I started contributing to the alternative Coreutils developed in Rust. The project aims at proposing a drop-in replacement of the C-based GNU Coreutils, and I wanted to evaluate if this could be used to run a regular Debian. Similar to what I have done with clang.debian.net a few years ago (rebuilding the Debian archive using clang instead of gcc).

I expect that most of the readers know what is the Coreutils. It is a set of programs performing simple operations (copy/move file, change permissions/ownership, etc). Even if some commands are from the 70s, they are at the base of Linux, Unix and macOS. While different implementations can be found, they are trying to remain compatible in terms of arguments, options, etc. This implementation of Coreutils isn’t different!

If you want to learn more about the history of Unix, I recommend this great Corecursive podcast with Brian Kernighan.

While a lot of people contributed to this project, much was left to be done:

  • missing programs to be implemented. See https://github.com/uutils/coreutils#utilities
  • missing options in the various programs
  • code not following latest Rust best practices
  • lack of consistency in the code base (ex: functions with too many arguments)
  • lack of tests/low code coverage
  • Lots of failures when running the GNU Coreutils testsuite (141 tests pass on 613) - Some trivial to fix, some others harder… A good way to start on a Rust project!

To start easy, I defined 4 goals for this work:

  1. Package Coreutils in Debian/Ubuntu
  2. Boot a Debian system with a Rust-based coreutils
  3. Install the top 1000 packages in Debian - including GNOME
  4. Build Firefox, the Linux Kernel and LLV/Clang

Packaging of Coreutils in Debian

Packaging in Debian isn't a trivial or even simple task. It requires uploading independently all the dependencies in the archive. Rust, with its new ecosystem and small crates, is making this task significantly harder.

The package is called rust-coreutils - https://tracker.debian.org/pkg/rust-coreutils

For Debian/Ubuntu users, to have an idea of the complexity of packaging such applications, just run
debtree --build-dep rust-coreutils | dot -Tsvg > coreutils.svg (should be around 1M).

Since it isn't production ready, the rust-coreutils is installable in parallel with coreutils. This package does NOT replace the GNU/coreutils files (yet?), the new files are installed in /usr/lib/cargo/bin/.

They can be used with:

export PATH=/usr/lib/cargo/bin/:$PATH

Or, uglier, overriding the files with the new ones.

Booting Debian with rust-coreutils

To achieve this, because I knew I would likely break the image a few times, I created a new project to quickly install a full Debian with PXE and preseed.
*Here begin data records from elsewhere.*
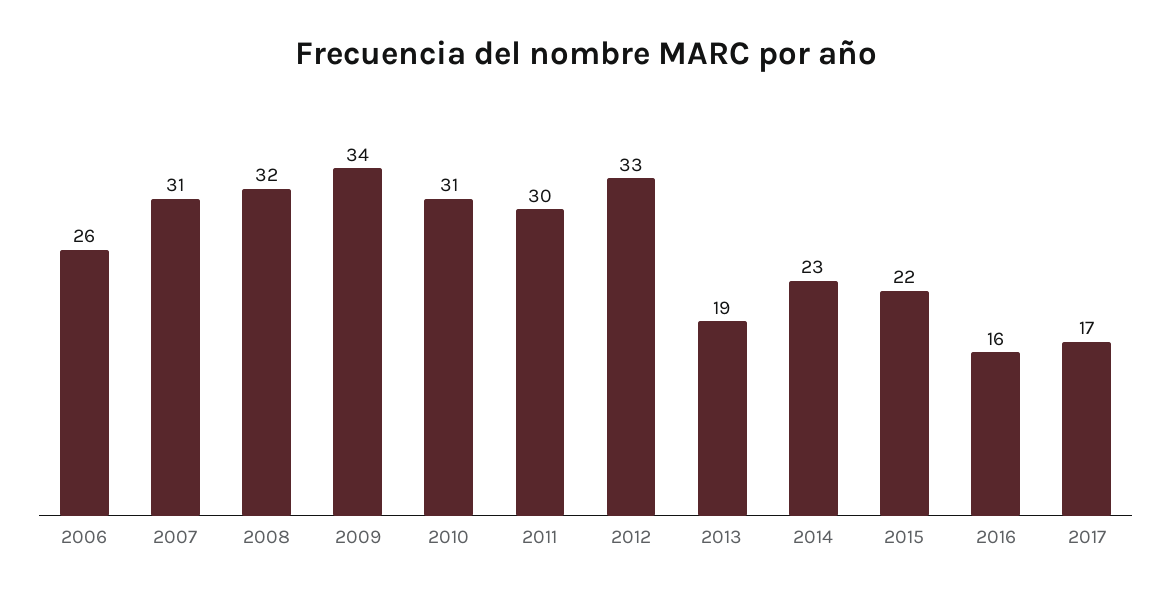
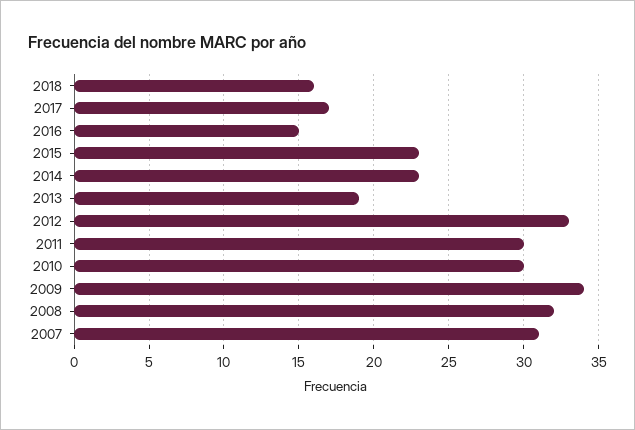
2006: 26 -> none
2010: 31 -> 30
2015: 22 -> 23
2016: 16 -> 15
2018: none -> 16

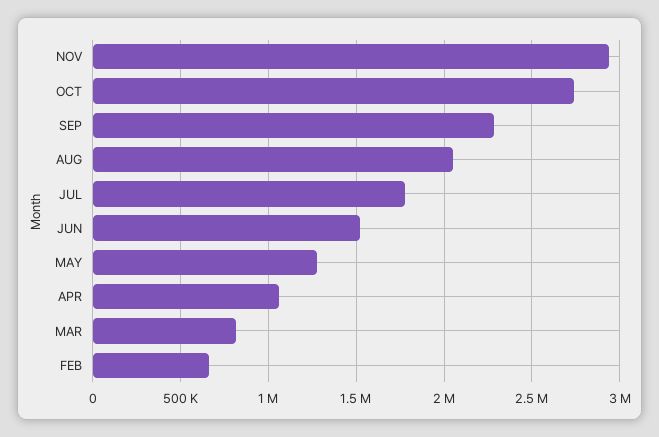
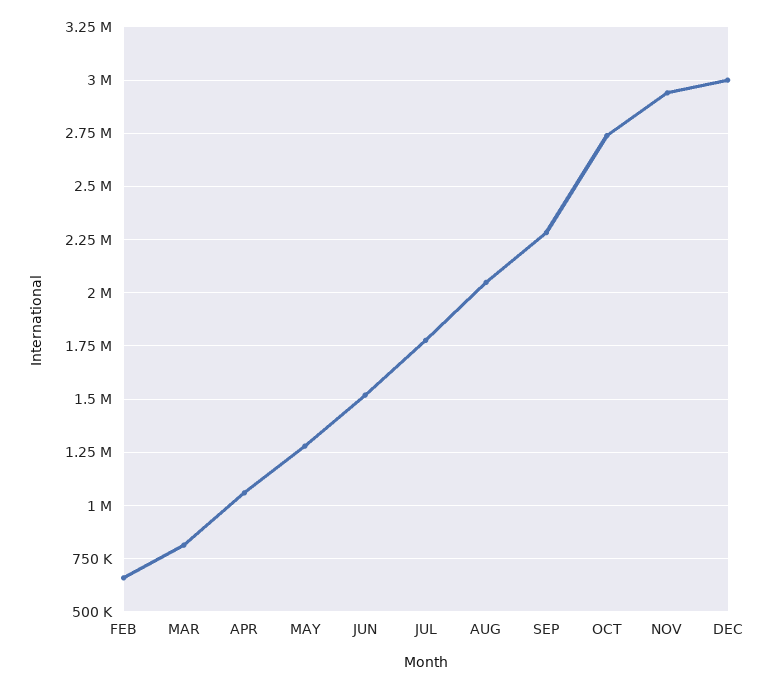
DEC: none -> 3000000

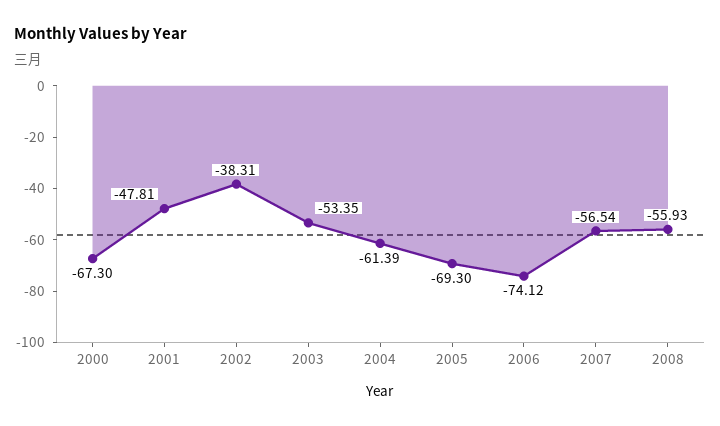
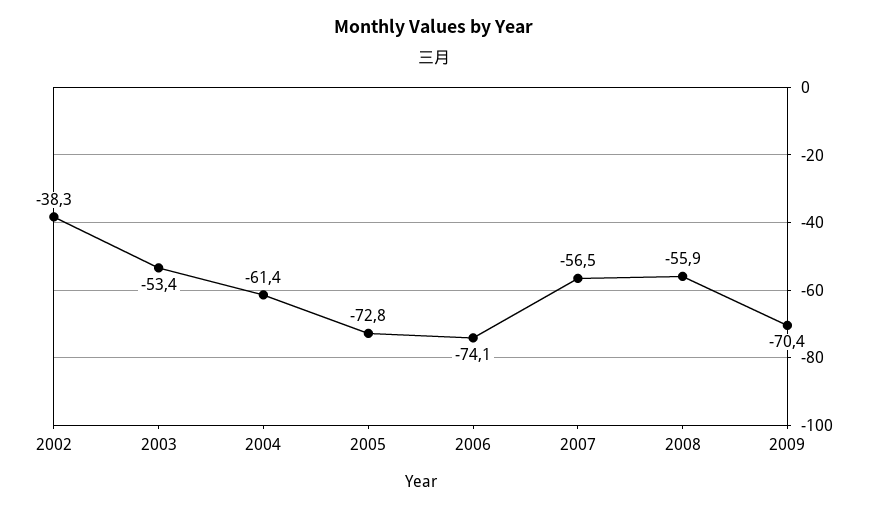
2000: -67.3 -> none
2001: -47.81 -> none
2005: -69.3 -> -72.8
2009: none -> -70.4

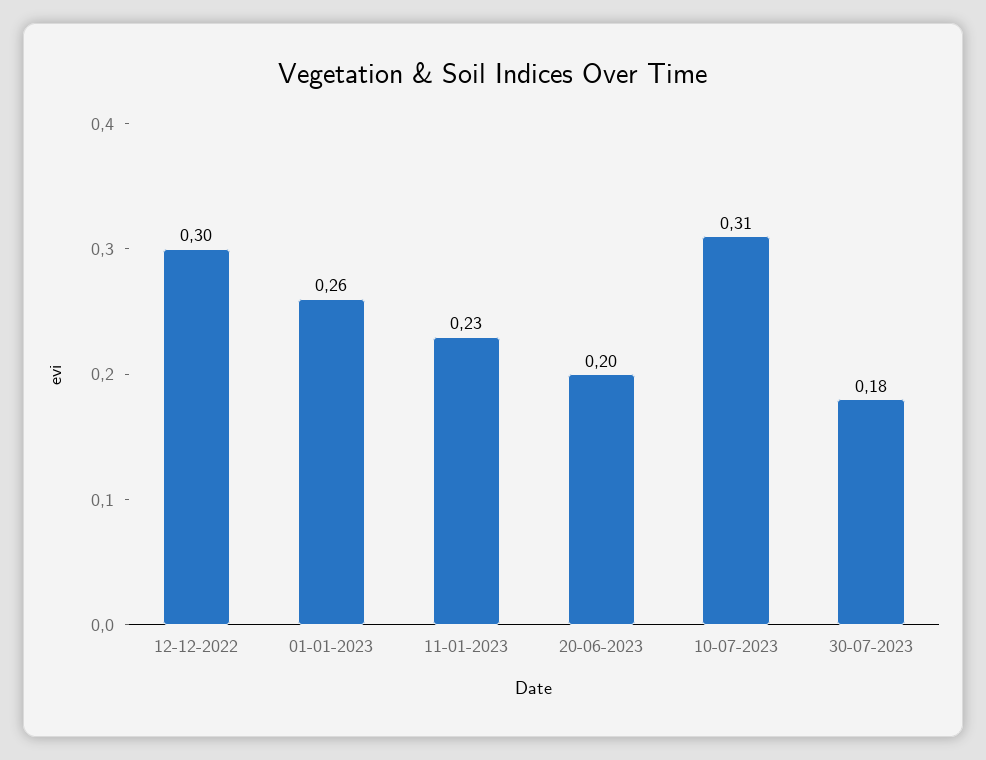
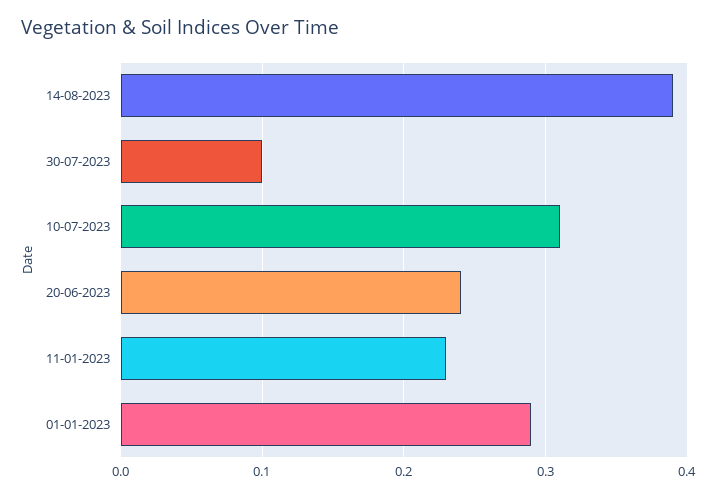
12-12-2022: 0.3 -> none
01-01-2023: 0.26 -> 0.29
20-06-2023: 0.2 -> 0.24
30-07-2023: 0.18 -> 0.1
14-08-2023: none -> 0.39

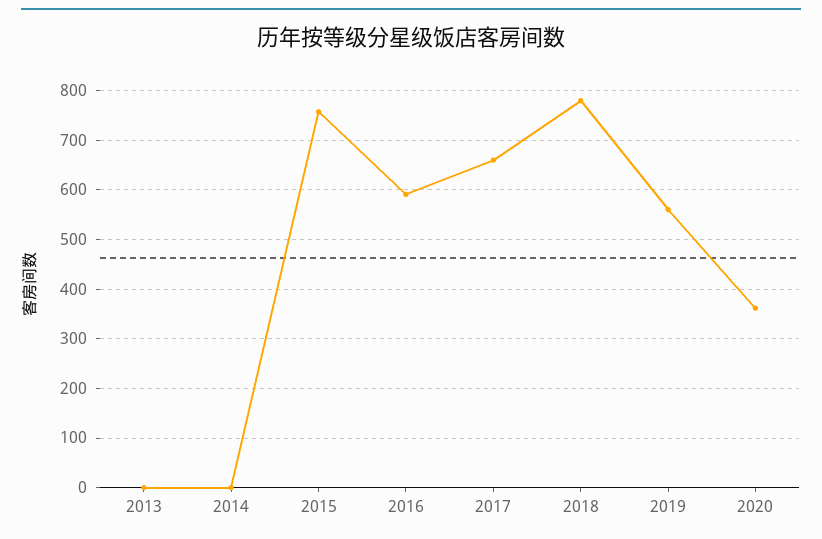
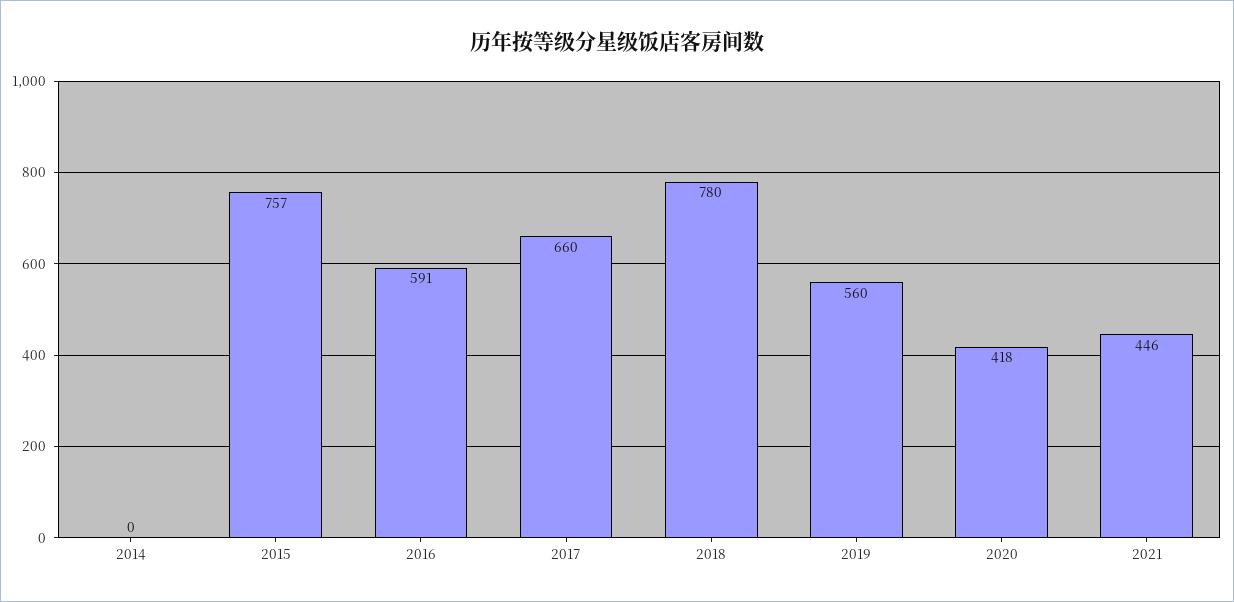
2013: 0 -> none
2020: 360 -> 418
2021: none -> 446

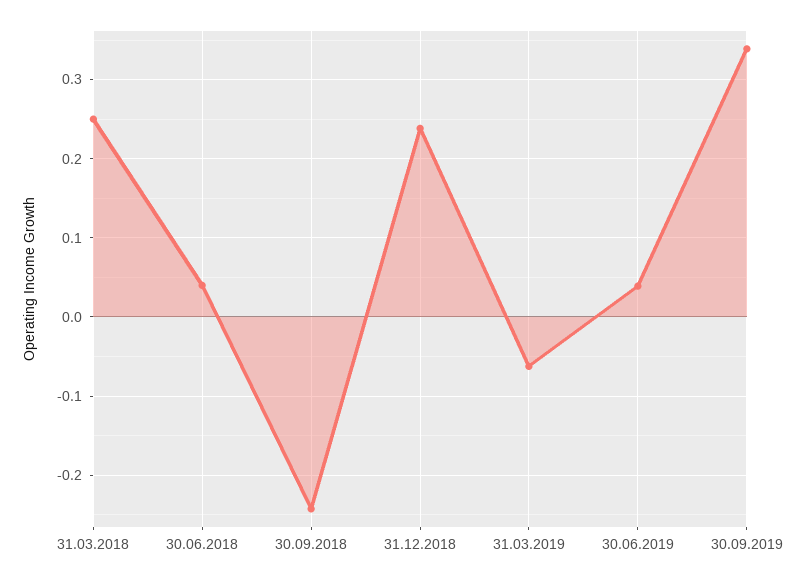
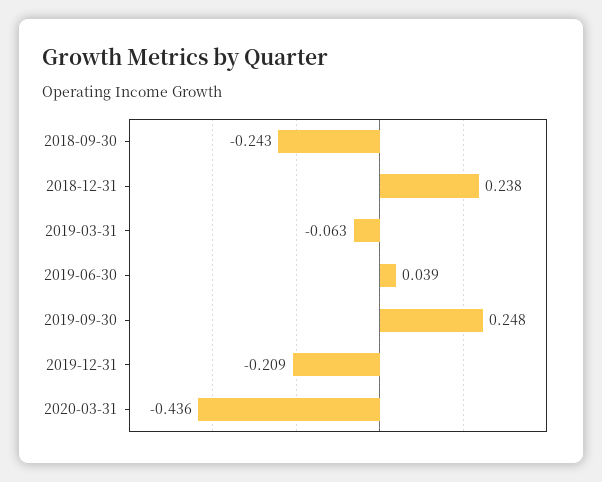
31.03.2018: 0.25 -> none
30.06.2018: 0.04 -> none
30.09.2019: 0.34 -> 0.248
2019-12-31: none -> -0.209
2020-03-31: none -> -0.436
The project is available here:

https://github.com/opencollab/qemu-debian-install-pxe-preseed/

A script to create the full qemu image: build_qemu_debian_image.sh

A second script to boot on the newly created image: boot.sh

Then, building and installing coreutils on the system (yeah, it is ugly - don’t do that at home):

apt install rust-coreutils
cd /usr/lib/cargo/bin/
for f in *; do
cp -f $f /usr/bin/
done

First surprise, unlike the old init.d init system, as systemd is not relying on a series of scripts (it is mostly written in C), replacing the coreutils did not have an impact. Therefore, I didn't experience any issue during the boot process

Debian packages rely a lot on post-install scripts (stored in /var/lib/dpkg/info/*) to finalize and configure packages. They are (almost?) all using /bin/sh (or /bin/bash) to perform these actions. They intensively call coreutils applications.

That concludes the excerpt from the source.